Learning with an iPad is utterly different from this. Firstly, it can be integrated into any lesson, whenever technology offers the best way of doing something; tech becomes not an ‘event’ but just another tool. Secondly, the toolset is totally different. Whilst you can indeed make slideshows or word processed documents on an iPad, people tend not to, because the alternatives are so much more powerful. The ability to explain what you know and what you’ve found out through a combination of text, images, video and audio, without needing an entire Key Stage of ICT lessons to learn the skills is empowering for both pupil and teacher and involves higher-order cognitive processes – it results in more effective learning, in short.

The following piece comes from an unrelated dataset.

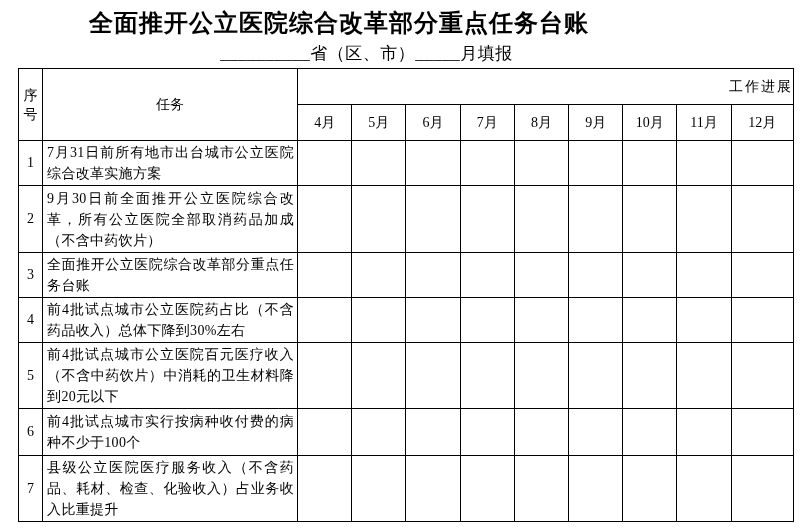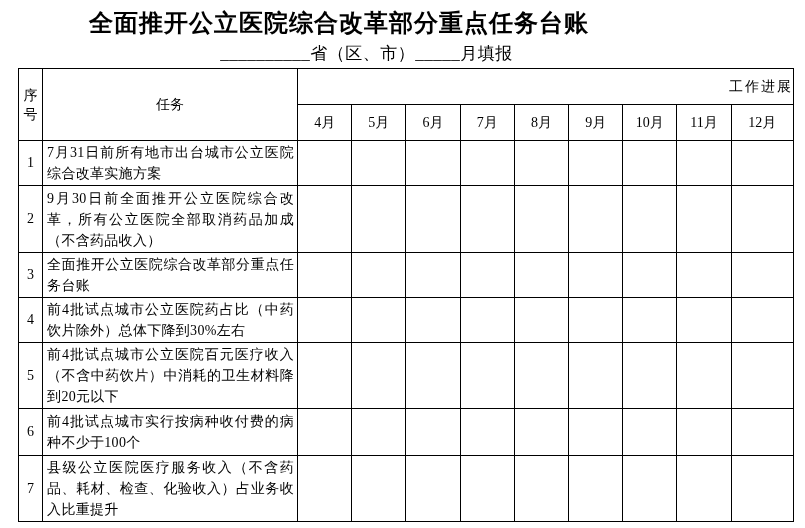"9月30日前全面推开公立医院综合改革，所有公立医院全部取消药品加成（不含药品收入" td.task { text: 药品收入 -> 中药饮片 }
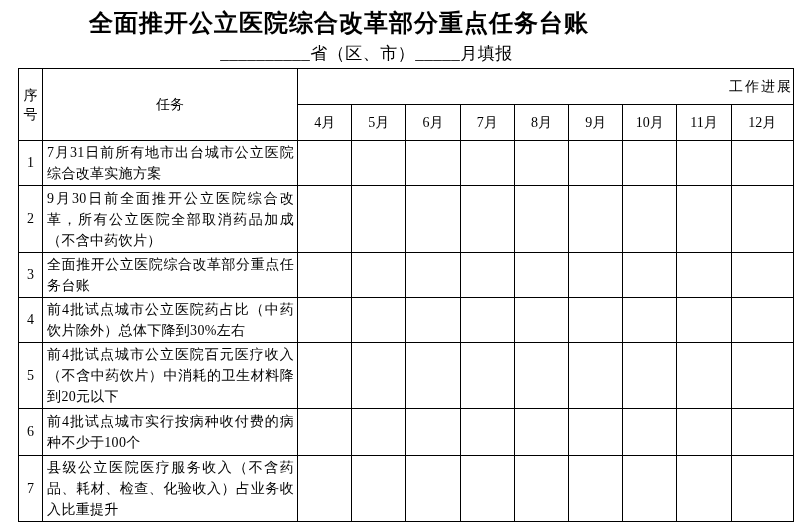"前4批试点城市公立医院药占比（中药饮片除外）总体下降到30%左右" td.task { text: 中药饮片除外 -> 不含药品收入 }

I’ll close with an observation about the release of the Office suite for iPad. This happened in March of 2014 and many commentators opined that this showed the iPad had finally ‘come of age’, the implication being that until the grande dame of productivity software was on the platform, it wasn’t worth bothering with… Schools already making effective use of iPads already just shrugged and carried on making Explain Everything slides; they’d moved beyond the mindset that technology in the classroom equalled typing text onto a screen. Microsoft have now done a volte face on the licensing of these apps, accepting the inevitability that they need to be largely free if anyone is going to use them.
I’m sure there are other things that could be added to this list, and plenty to disagree with within it too. These posts have been an attempt to articulate a whole host of small things that add up to a compelling tool for schools – a combination of factors that makes iPads much more likely to lead to sustained change than any other technology we’ve seen to date.